- **Exercise details**
Across all the records below, count the lines that hold "your". State only that figure.

- **Record set**
· · · ·

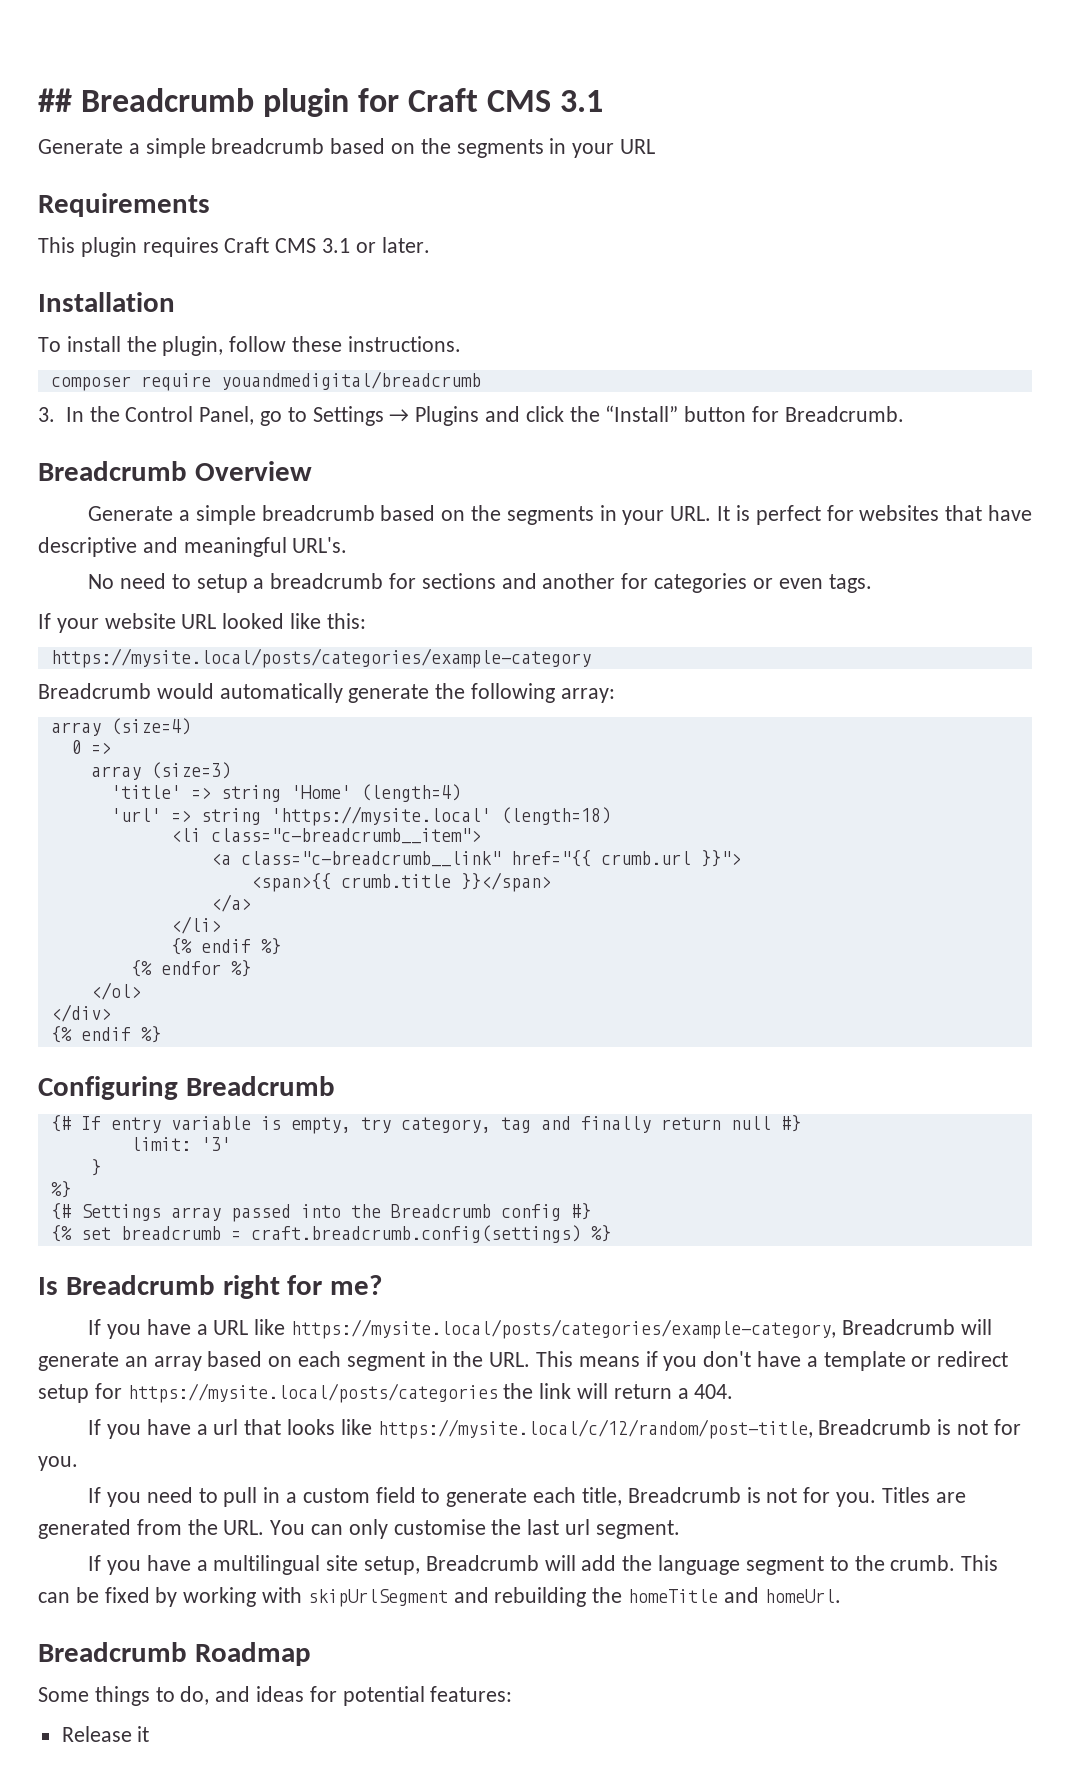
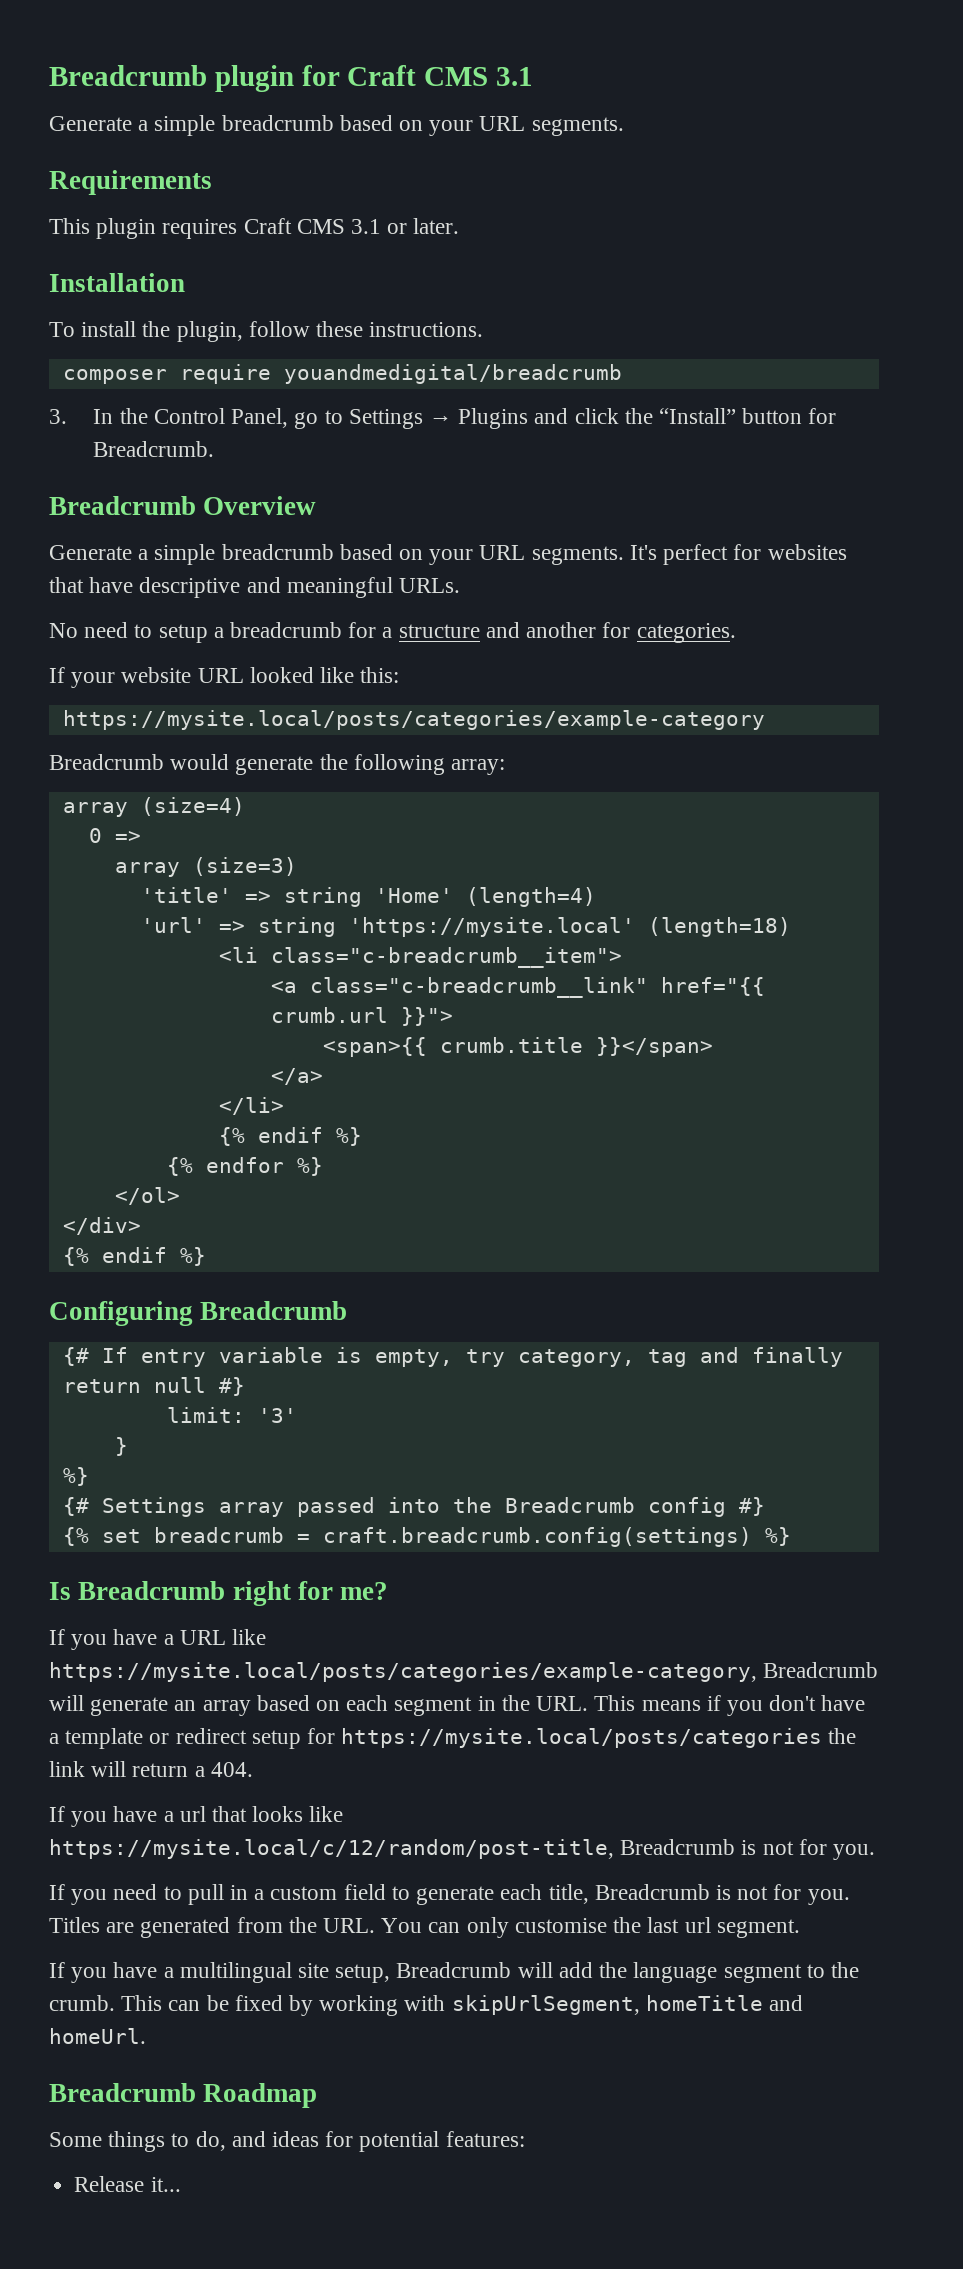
[38,88,72,112] ## -> (49, 75) none
[420,138,656,158] the segments in your URL -> [429,116,624,136] your URL segments.
[471,505,750,525] the segments in your URL. It is -> [429,545,657,565] your URL segments. It's
[292,537,348,553] URL's. -> [399,578,461,593] URLs.
[421,573,496,589] sections -> [382,624,480,638] a structure
[654,573,872,593] categories or even tags. -> [636,623,736,643] categories.
[219,683,343,703] automatically -> (230, 762) none
[307,1587,623,1607] skipUrlSegment and rebuilding the -> [451,1995,640,2015] skipUrlSegment,
[137,1726,150,1742] it -> [150,2177,181,2192] it...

· · · ·

- **Written answer**
2